*EXERCISE:*
Narrow the data below down to the lines containing "cuff".

*SOURCE MATERIAL:*
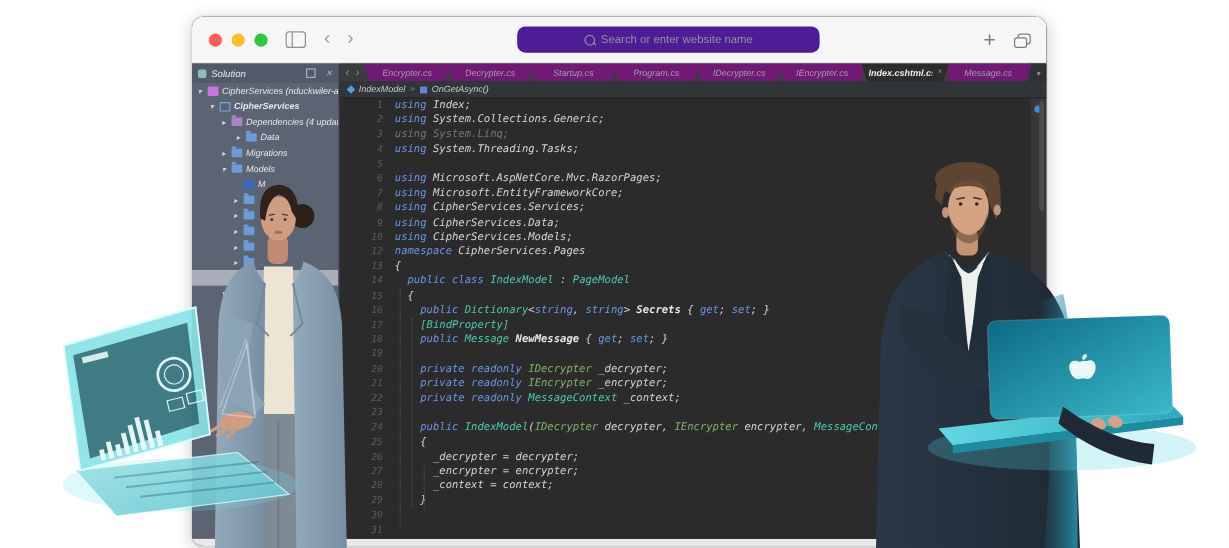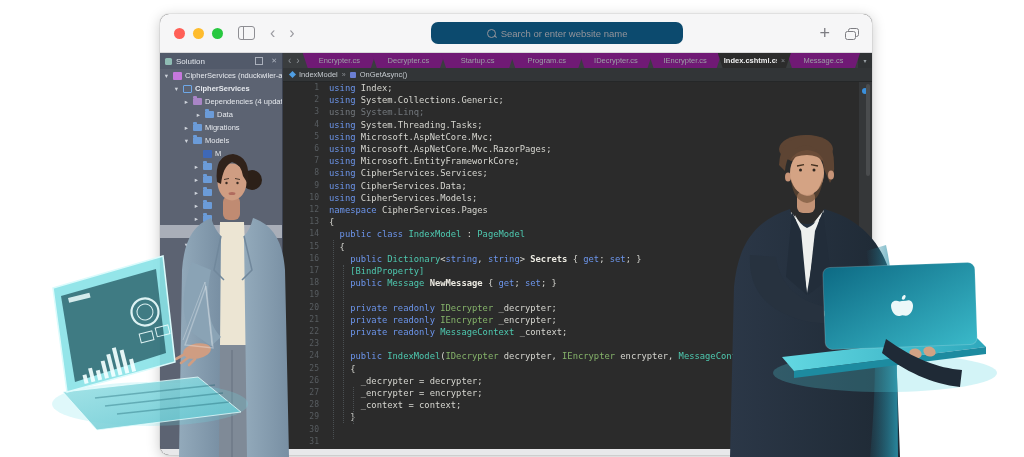--- a/index.html
+++ b/index.html
@@ -9,31 +9,31 @@
   .window{position:absolute;left:160px;top:14px;width:712px;height:441px;border-radius:9px;
           background:#2b2b2b;box-shadow:0 3px 14px rgba(0,0,0,.22),0 0 0 1px rgba(0,0,0,.06);
           overflow:hidden;display:flex;flex-direction:column;}
   .chrome{height:38px;background:#f6f6f7;border-bottom:1px solid #d9d9db;display:flex;
           align-items:center;padding:0 14px;gap:9px;flex:none;}
   .tl{width:11px;height:11px;border-radius:50%;}
   .tl+.tl{margin-left:-1px;}
   .sbtoggle{width:15px;height:12px;border:1.5px solid #8e8e93;border-radius:3px;position:relative;margin-left:6px;}
   .sbtoggle::before{content:"";position:absolute;left:4px;top:0;bottom:0;border-left:1.5px solid #8e8e93;}
   .nav{display:flex;gap:14px;margin-left:6px;font-size:16px;color:#9a9aa0;}
-  .searchpill{margin:0 auto;width:252px;height:22px;border-radius:7px;background:#0c4a6e;
+  .searchpill{margin:0 auto;width:252px;height:22px;border-radius:7px;background:#4c1d95;
               display:flex;align-items:center;justify-content:center;gap:5px;color:#94949a;font-size:9.5px;}
   .mag{width:7px;height:7px;border:1.2px solid #94949a;border-radius:50%;position:relative;flex:none;}
   .mag::after{content:"";position:absolute;left:6px;top:6px;width:3px;border-top:1.2px solid #94949a;transform:rotate(45deg);}
   .plus{font-size:18px;color:#7d7d82;margin-right:6px;}
   .tabsov{width:13px;height:11px;position:relative;}
   .tabsov i{position:absolute;border:1.4px solid #7d7d82;border-radius:2.5px;display:block;}
   .tabsov i:first-child{left:3px;top:0;width:9px;height:7px;background:#f6f6f7;}
   .tabsov i:last-child{left:0;top:3px;width:9px;height:7px;background:#f6f6f7;}
   
-  .main{flex:1;display:flex;min-height:0;}
+  .main{flex:1;display:flex;min-height:0;font-style:italic;}
   .sidebar{width:122px;flex:none;background:#5c6372;color:#e6e9ee;font-size:7.5px;
            border-right:1px solid #3c4250;display:flex;flex-direction:column;}
   .sbhead{height:16px;background:#525a6a;display:flex;align-items:center;gap:4px;padding:0 5px;
           font-size:8px;color:#e2e6ed;flex:none;}
   .sbhead .hic{width:7px;height:7px;border-radius:1.5px;background:#8fbcb4;flex:none;}
   .sbhead .sp{flex:1;}
   .wi{width:6px;height:6px;border:1px solid #aab0bc;margin-right:4px;}
   .wx{color:#aab0bc;font-size:7px;}
   .tree{flex:1;overflow:hidden;position:relative;}
   .trow{height:13px;display:flex;align-items:center;gap:3px;white-space:nowrap;}
@@ -265,21 +265,20 @@
             <div class="cl">
               <span class="ln">3</span>
               <span class="lt"><span class="d">using System.Linq;</span></span>
             </div>
             <div class="cl">
               <span class="ln">4</span>
               <span class="lt"><span class="k">using </span><span class="p">System.Threading.Tasks;</span></span>
             </div>
             <div class="cl">
               <span class="ln">5</span>
-              <span class="lt"><span class="k">using </span><span class="p">Microsoft.AspNetCore.Mvc;</span></span>
             </div>
             <div class="cl">
               <span class="ln">6</span>
               <span class="lt"><span class="k">using </span><span class="p">Microsoft.AspNetCore.Mvc.RazorPages;</span></span>
             </div>
             <div class="cl">
               <span class="ln">7</span>
               <span class="lt"><span class="k">using </span><span class="p">Microsoft.EntityFrameworkCore;</span></span>
             </div>
             <div class="cl">

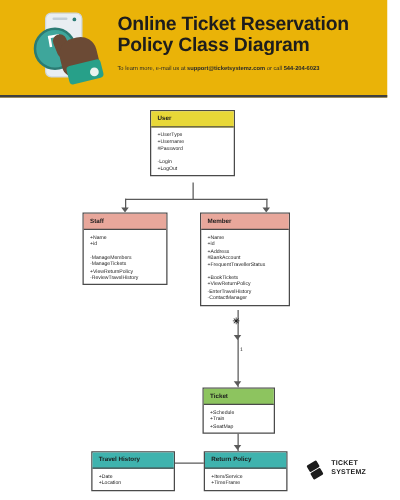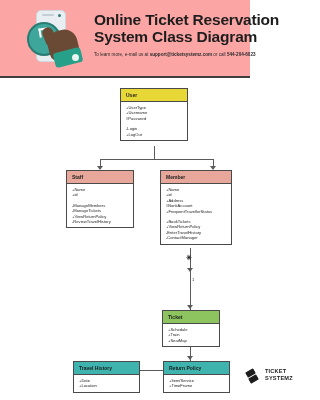--- a/index.html
+++ b/index.html
@@ -6,22 +6,22 @@
   html, body {
     width: 310px; height: 400px;
     font-family: "Liberation Sans", sans-serif;
     background: #ffffff;
     overflow: hidden;
   }
   #page { position: relative; width: 310px; height: 400px; background: #ffffff; }
 
   
   .header {
-    position: absolute; left: 0; top: 0; width: 250px; height: 78px;
-    background: #fca5a5;
+    position: absolute; left: 0; top: 0; width: 310px; height: 78px;
+    background: #eab308;
     border-bottom: 2px solid #3f3f3f;
   }
   .header-art { position: absolute; left: 22px; top: 8px; width: 66px; height: 64px; }
   .phone-body {
     position: absolute; left: 14px; top: 2px; width: 30px; height: 52px;
     background: #e9eef2; border: 1.5px solid #cfd8de; border-radius: 5px;
   }
   .phone-speaker {
     position: absolute; left: 20px; top: 6px; width: 12px; height: 2px;
     background: #c3ced6; border-radius: 1px;
@@ -140,21 +140,21 @@
       <div class="big-circle"></div>
       <div class="circle-notch"></div>
       <div class="finger"></div>
       <div class="hand"></div>
       <div class="cuff"></div>
       <div class="cuff-dot"></div>
     </div>
 
     <div class="header-title">
       <div>Online Ticket Reservation</div>
-      <div>System Class Diagram</div>
+      <div>Policy Class Diagram</div>
     </div>
 
     <div class="header-sub">
       <span>To learn more, e-mail us at </span><b>support@ticketsystemz.com</b><span> or call </span><b>544-204-6023</b>
     </div>
   </div>
 
   <div class="canvas">
 
     <div class="line vline" style="left:154px; top:68px; height:14px;"></div>

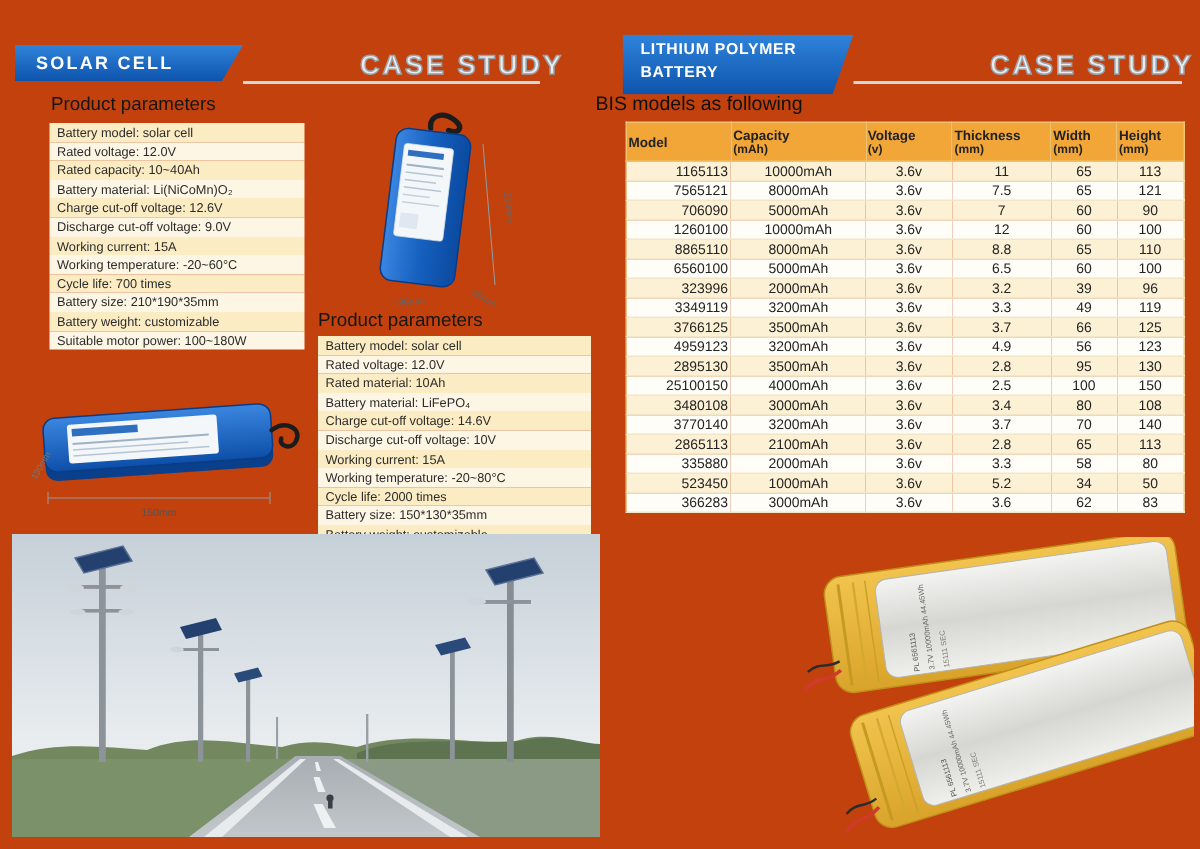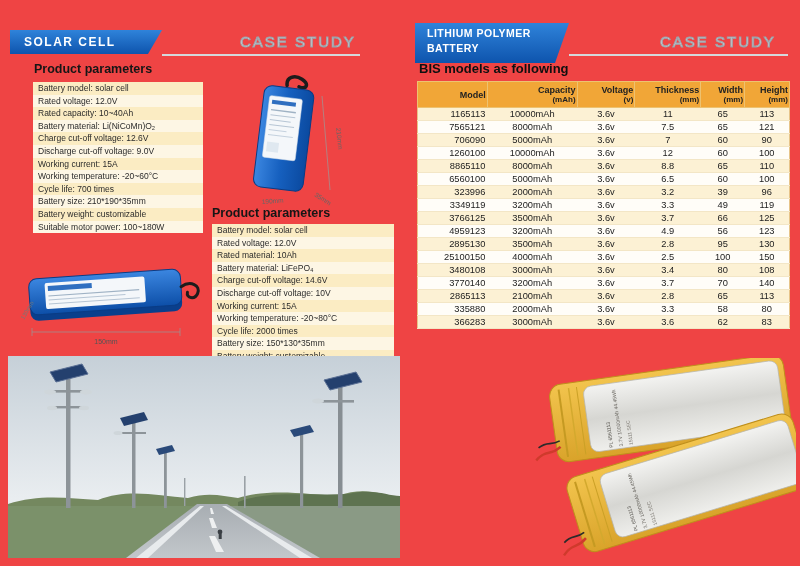--- a/index.html
+++ b/index.html
@@ -1,53 +1,53 @@
 <!DOCTYPE html>
 <html><head>
 <meta charset="utf-8">
 <style>
   html,body{margin:0;padding:0}
   body{width:800px;height:566px;position:relative;background:#fff;overflow:hidden;
        font-family:"Liberation Sans",sans-serif;}
-  .page{position:absolute;inset:0;background:#ef4444}
+  .page{position:absolute;inset:0;background:#c2410c}
 
   
   .ribbon{position:absolute;background:linear-gradient(180deg,#2f83da,#0e54ad);color:#fff;
           font-weight:700;clip-path:polygon(0 0,100% 0,calc(100% - 14px) 100%,0 100%);}
   .ribbon-left{left:10px;top:30px;width:152px;height:24px;font-size:12px;letter-spacing:1.5px;
                display:flex;align-items:center;padding-left:14px;box-sizing:border-box}
   .ribbon-right{left:415px;top:23px;width:154px;height:40px;font-size:10.5px;letter-spacing:.5px;
                 padding:3px 0 0 12px;box-sizing:border-box;line-height:1.45}
   .ribbon-right span{display:block}
 
-  .case-study{position:absolute;font-size:15px;font-weight:400;letter-spacing:2px;
+  .case-study{position:absolute;font-size:18px;font-weight:700;letter-spacing:2px;
               color:#e9ebed;-webkit-text-stroke:1px #9aa2aa}
   .cs-left{left:240px;top:33px}
   .cs-right{left:660px;top:33px}
   .rule{position:absolute;height:2px;background:#d5d8db}
   .rule-left{left:162px;top:54px;width:198px}
   .rule-right{left:569px;top:54px;width:219px}
 
   
-  .param-heading{position:absolute;margin:0;font-size:12.5px;font-weight:700;color:#161616}
+  .param-heading{position:absolute;margin:0;font-size:12.5px;font-weight:400;color:#161616}
   .h1pos{left:34px;top:62px}
   .h2pos{left:212px;top:206px}
   .spec-list{position:absolute}
   .list1{left:33px;top:82px;width:170px}
   .list2{left:212px;top:224px;width:182px}
   .spec-item{font-size:8.5px;color:#2b2b2b;line-height:9.6px;padding:2px 13px 1px 5px}
   .spec-item:nth-of-type(odd){background:#fbecc3}
   .spec-item:nth-of-type(even){background:#fdf6e4}
 
   
-  .bis-heading{position:absolute;left:419px;top:61px;margin:0;font-size:13px;font-weight:700;color:#101010}
+  .bis-heading{position:absolute;left:397px;top:61px;margin:0;font-size:13px;font-weight:400;color:#101010}
   .bis-table{position:absolute;left:417px;top:81px;width:373px;border-collapse:collapse;
              border:1px solid #e7c489;color:#222}
   .bis-table th{background:#f1a637;font-size:9px;font-weight:700;padding:3px 1px;line-height:10px;
-                border:1px solid #edc271;text-align:right;vertical-align:middle}
+                border:1px solid #edc271;text-align:left;vertical-align:middle}
   .bis-table th .unit{display:block;font-size:8px;line-height:9px}
   .bis-table th .unit:empty{display:none}
   .bis-table td{font-size:9.3px;line-height:10px;padding:1px 2px;text-align:center;
                 border-bottom:1px solid #f3e6c6}
   .bis-table td:first-child{text-align:right;padding-left:8px}
   .bis-table tbody tr:nth-of-type(odd){background:#fcf1d4}
   .bis-table tbody tr:nth-of-type(even){background:#fffdf8}
 
   
   .img-abs{position:absolute}
@@ -373,20 +373,28 @@
   </tr>
         <tr>
     <td>335880</td>
     <td>2000mAh</td>
     <td>3.6v</td>
     <td>3.3</td>
     <td>58</td>
     <td>80</td>
   </tr>
         <tr>
+    <td>523450</td>
+    <td>1000mAh</td>
+    <td>3.6v</td>
+    <td>5.2</td>
+    <td>34</td>
+    <td>50</td>
+  </tr>
+        <tr>
     <td>366283</td>
     <td>3000mAh</td>
     <td>3.6v</td>
     <td>3.6</td>
     <td>62</td>
     <td>83</td>
   </tr>
       </tbody>
   </table>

*REPLY TO THE EXERCISE:*
       <div class="cuff"></div>
       <div class="cuff-dot"></div>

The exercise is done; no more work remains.